Tasmania JackJumpers in NBL finals last gasp against all-star Sydney Kings

By now, it’s likely you know at least some of the story of the JackJumpers, Tasmania’s little basketball team that could.

Made up of offcuts, outcasts and misfits, the JackJumpers have miraculously won through to the National Basketball League’s Grand Final series in their inaugural season and captured the hearts and minds of Tasmanian sports fans in the process.

How significant is this? Very.

Expansion teams — additions to an existing competition — aren’t supposed to be good in their first year.

In fact, they’re not expected to win more than a handful of games as they settle into life in a new league.
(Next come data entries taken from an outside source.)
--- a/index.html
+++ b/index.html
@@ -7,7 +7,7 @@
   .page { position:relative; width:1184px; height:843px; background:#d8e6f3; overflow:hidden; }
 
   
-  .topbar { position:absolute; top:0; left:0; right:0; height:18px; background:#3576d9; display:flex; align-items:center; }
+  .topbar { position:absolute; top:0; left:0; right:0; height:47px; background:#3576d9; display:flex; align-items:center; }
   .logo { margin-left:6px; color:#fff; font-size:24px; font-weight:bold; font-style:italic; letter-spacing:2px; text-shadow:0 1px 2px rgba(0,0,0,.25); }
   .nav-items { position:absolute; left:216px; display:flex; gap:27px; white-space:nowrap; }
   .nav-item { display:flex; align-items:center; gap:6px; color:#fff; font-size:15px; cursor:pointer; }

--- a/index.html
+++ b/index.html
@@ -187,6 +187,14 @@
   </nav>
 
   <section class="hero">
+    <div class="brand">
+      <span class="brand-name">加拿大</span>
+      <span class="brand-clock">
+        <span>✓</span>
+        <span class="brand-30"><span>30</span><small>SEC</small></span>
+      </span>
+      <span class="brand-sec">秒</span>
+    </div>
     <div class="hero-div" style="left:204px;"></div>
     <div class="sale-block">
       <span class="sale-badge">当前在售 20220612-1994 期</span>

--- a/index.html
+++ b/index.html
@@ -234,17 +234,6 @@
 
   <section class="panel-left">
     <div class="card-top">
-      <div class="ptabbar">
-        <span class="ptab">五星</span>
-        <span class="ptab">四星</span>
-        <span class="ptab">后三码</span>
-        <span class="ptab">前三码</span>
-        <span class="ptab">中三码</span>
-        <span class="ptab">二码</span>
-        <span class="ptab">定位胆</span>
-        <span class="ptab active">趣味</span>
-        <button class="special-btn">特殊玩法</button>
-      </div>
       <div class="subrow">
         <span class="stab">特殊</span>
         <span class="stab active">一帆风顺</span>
But nobody told Tasmania, which has stunned Australian sport by stringing together a series of improbable wins against more hardened and experienced teams.
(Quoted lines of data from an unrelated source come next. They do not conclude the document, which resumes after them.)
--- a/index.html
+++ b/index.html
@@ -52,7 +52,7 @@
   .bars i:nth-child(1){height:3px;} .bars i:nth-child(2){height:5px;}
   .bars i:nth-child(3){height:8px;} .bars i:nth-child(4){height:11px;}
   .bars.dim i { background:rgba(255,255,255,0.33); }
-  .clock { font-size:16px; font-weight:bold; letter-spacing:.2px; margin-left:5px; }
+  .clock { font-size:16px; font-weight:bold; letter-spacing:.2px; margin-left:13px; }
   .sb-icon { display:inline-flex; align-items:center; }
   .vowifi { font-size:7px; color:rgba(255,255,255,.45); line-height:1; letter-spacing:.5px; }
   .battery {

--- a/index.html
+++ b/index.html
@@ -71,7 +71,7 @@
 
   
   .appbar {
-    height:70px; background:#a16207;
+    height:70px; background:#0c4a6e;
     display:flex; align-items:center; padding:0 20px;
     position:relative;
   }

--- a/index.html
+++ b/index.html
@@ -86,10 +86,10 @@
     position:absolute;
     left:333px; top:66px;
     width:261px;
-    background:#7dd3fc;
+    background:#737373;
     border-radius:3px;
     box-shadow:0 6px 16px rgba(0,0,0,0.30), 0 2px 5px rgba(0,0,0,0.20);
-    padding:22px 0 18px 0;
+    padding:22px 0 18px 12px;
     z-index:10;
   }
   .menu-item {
If you haven’t been following the story of this team, it’s not too late to get yourself acquainted ahead of the potentially championship defining game in Sydney tonight.

Who are they?

The story of the JackJumpers season is as good an underdog story as you will find.

With no stadium, no practice facility, no staff and no history, newly appointed American coach Scott Roth was tasked with building a 15-man team literally from nothing.

Tasmania JackJumpers coach Scott Roth.
Tasmania JackJumpers coach Scott Roth during Game 2 of the NBL final series against Sydney Kings.(ABC News: Luke Bowden)

Wielding only a contact book and the promise of being part of something new, Roth set about luring players to Tasmania — a state where professional sporting clubs barely dared to tread.

A little more than a year later, the team he scraped together out of the wastebaskets of other NBL clubs and from mid-tier leagues overseas is almost atop the pinnacle of the sport in Australia.

Jack McVeigh punches the air while running on court.
Jack McVeigh of the JackJumpers celebrates during a game in April.(Getty Images: Steve Bell)

So how did they do it?

Scott Roth and the JackJumpers front office specifically targeted players they deemed to be of high character, and who were undervalued by other teams.


They then implemented a game plan built on strict defense — that is, an emphasis on stopping their opponents from scoring, rather than scoring themselves.

Maximising the team’s limited weapons, the formula worked, and the JackJumpers stifling brand of basketball saw them win 17 of a possible 28 games in their very first season.

For context, the South-East Melbourne Phoenix, the last NBL expansion team, only won 9 games — a result considered more than acceptable in a debut season.

Unlike in the AFL, there were very few concessions given to the JackJumpers by the league.

The team had to abide by the $1.4m salary cap and had to compete with already established teams also trying to sign free agent players.

There is also no NBL draft, meaning there was no priority access to young talent.

Young fans celebrate during Tasmania JackJumpers basketball game.
Young fans celebrate during a Tasmania JackJumpers basketball game.(ABC News: Luke Bowden )

It wasn’t all smooth sailing for the JackJumpers this season.

They won only two of their first eight games and lost their prize recruit Will Magnay to a knee injury early in the season.

But undermanned and written off, the JackJumpers then went on a stunning run that saw them win 15 of their next 20 games and book a semi-final berth against reigning champions Melbourne United.

Somehow, they won that best of three series, sending the state into raptures.

They’re now two games into the best of five grand final series against the Sydney Kings, who are hoping to win their first championship since 2005.